二人は小さく手を握り合いながら、列に並ぶ。
「お願い事、何にする?」
あすたが耳元で囁く。
「……あすたくんと、ずっと仲良くいられますように……」
じおるの声は小さく、でも真剣そのもの。
あすたは思わず笑みを浮かべ、肩を軽く叩いた。
「俺も同じだな。

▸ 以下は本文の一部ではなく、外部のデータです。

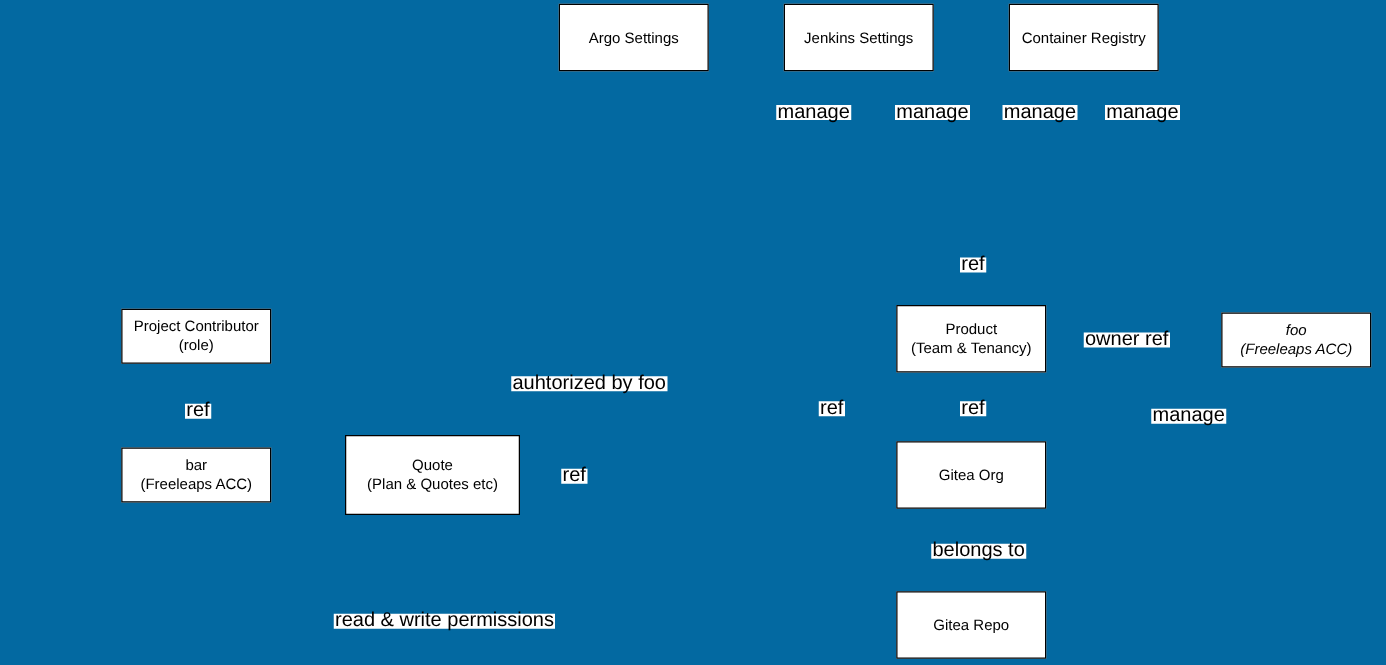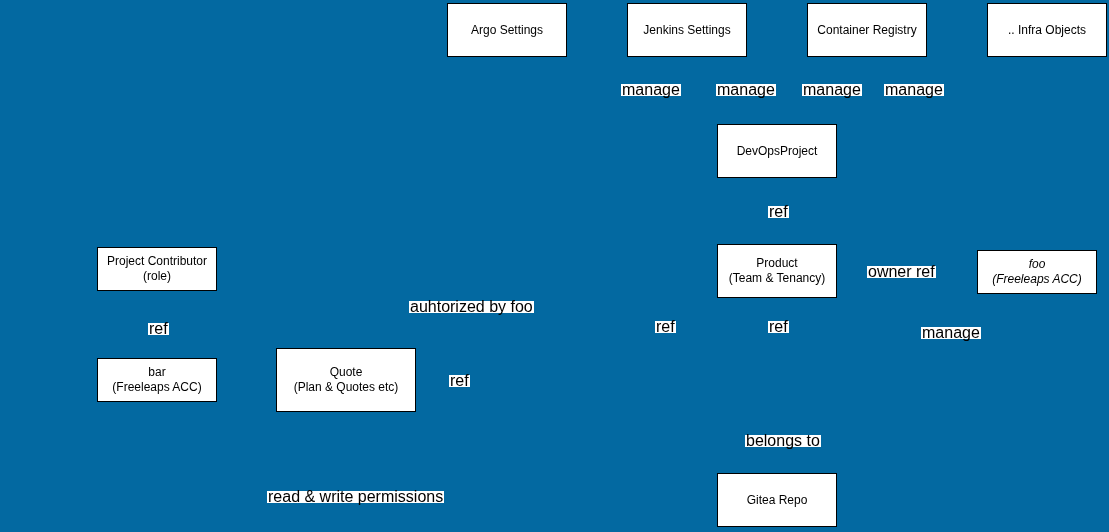".. Infra Objects" div.node { html: <div>.. Infra Objects</div> -> none }
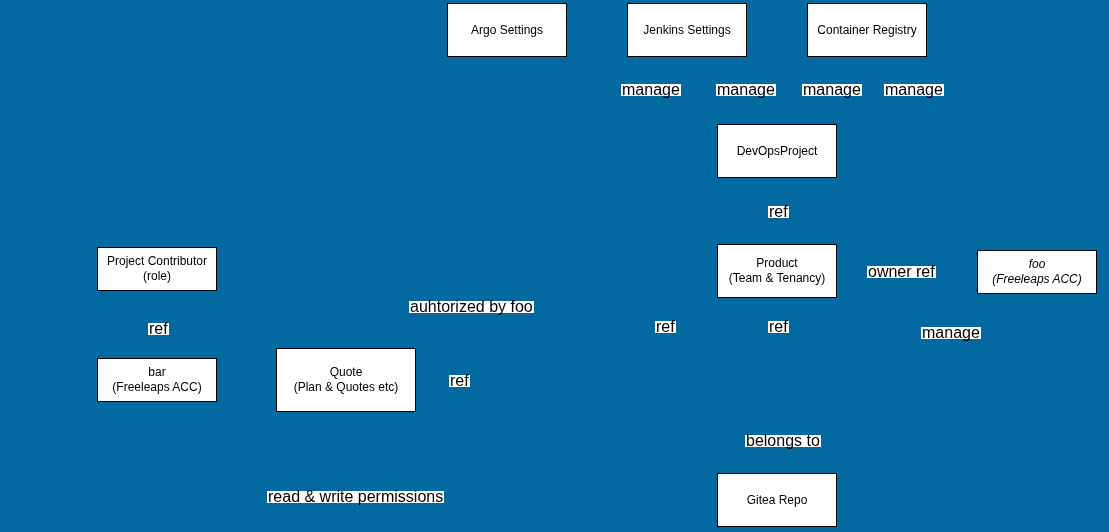"DevOpsProject" div.node { html: <div>DevOpsProject</div> -> none }
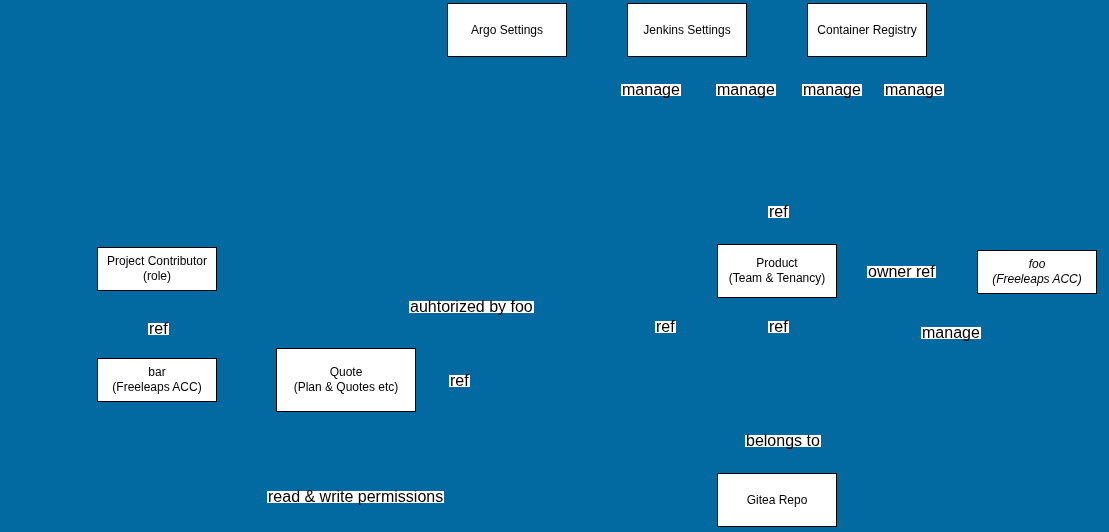"Gitea Org" div.node { html: none -> <div>Gitea Org</div> }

じおるとずっと一緒にいたい」
じおるは真っ赤になり、手のひらで顔を軽く覆う。
「……あすたくん……っ」
◆おみくじ&赤面タイム
おみくじを引くあすた。
「大吉だ! 今年も俺の年だな!」
じおるは笑いながらも、ちょっと嫉妬したように顔を赤くする。
「……あすたくん……
……そのテンション、……可愛いです……」
あすたは手を差し出す。
「じおるも引けよ」
じおるはおみくじを引き、結果を見て小さくうなずく。
そして自然にあすたの腕に触れる。
人混みの中での密着に、じおるの心臓はバクバク。
「……あすたくん、離れないでください……」
「いいよ、離さない」
あすたはニヤッと笑い、手を強く握る。
◆屋台で甘いもの
帰り道、屋台で甘いものを買う二人。
あすたはたこ焼き、じおるはたい焼き。
「食べる?」と半分ずつ交換しながら、二人の手は自然と触れ合う。
「じおる、ちょっとこっち向いて」
あすたの笑顔に、じおるは思わず目を逸らす。
「……あすたくん……っ、照れます……」
でも、口元には小さな笑みが浮かぶ。
あすたはその表情に、もう耐えられなくなる。
「……俺のじおる、やっぱり可愛いな」
じおるは頬を赤くしながら、自然に肩を寄せる。
「……あすたくん……っ」
◆帰り道、雪の中で
雪がちらつく中、手を繋いでゆっくり歩く二人。
他の人には見えない、秘密の距離感。
「じおる、今年も……よろしくな」
「……はい……あすたくん……
……ずっと一緒に……お願いします……」
顔を赤くして小さく囁くじおるに、あすたはそっと額にキスをする。
「…あけおめ」
「……あすたくん……っ」
じおるは湯気が出るほど赤面。
そのまま手をぎゅっと握り返す。
雪と光の中、二人だけの新年は、甘くて尊いものになった。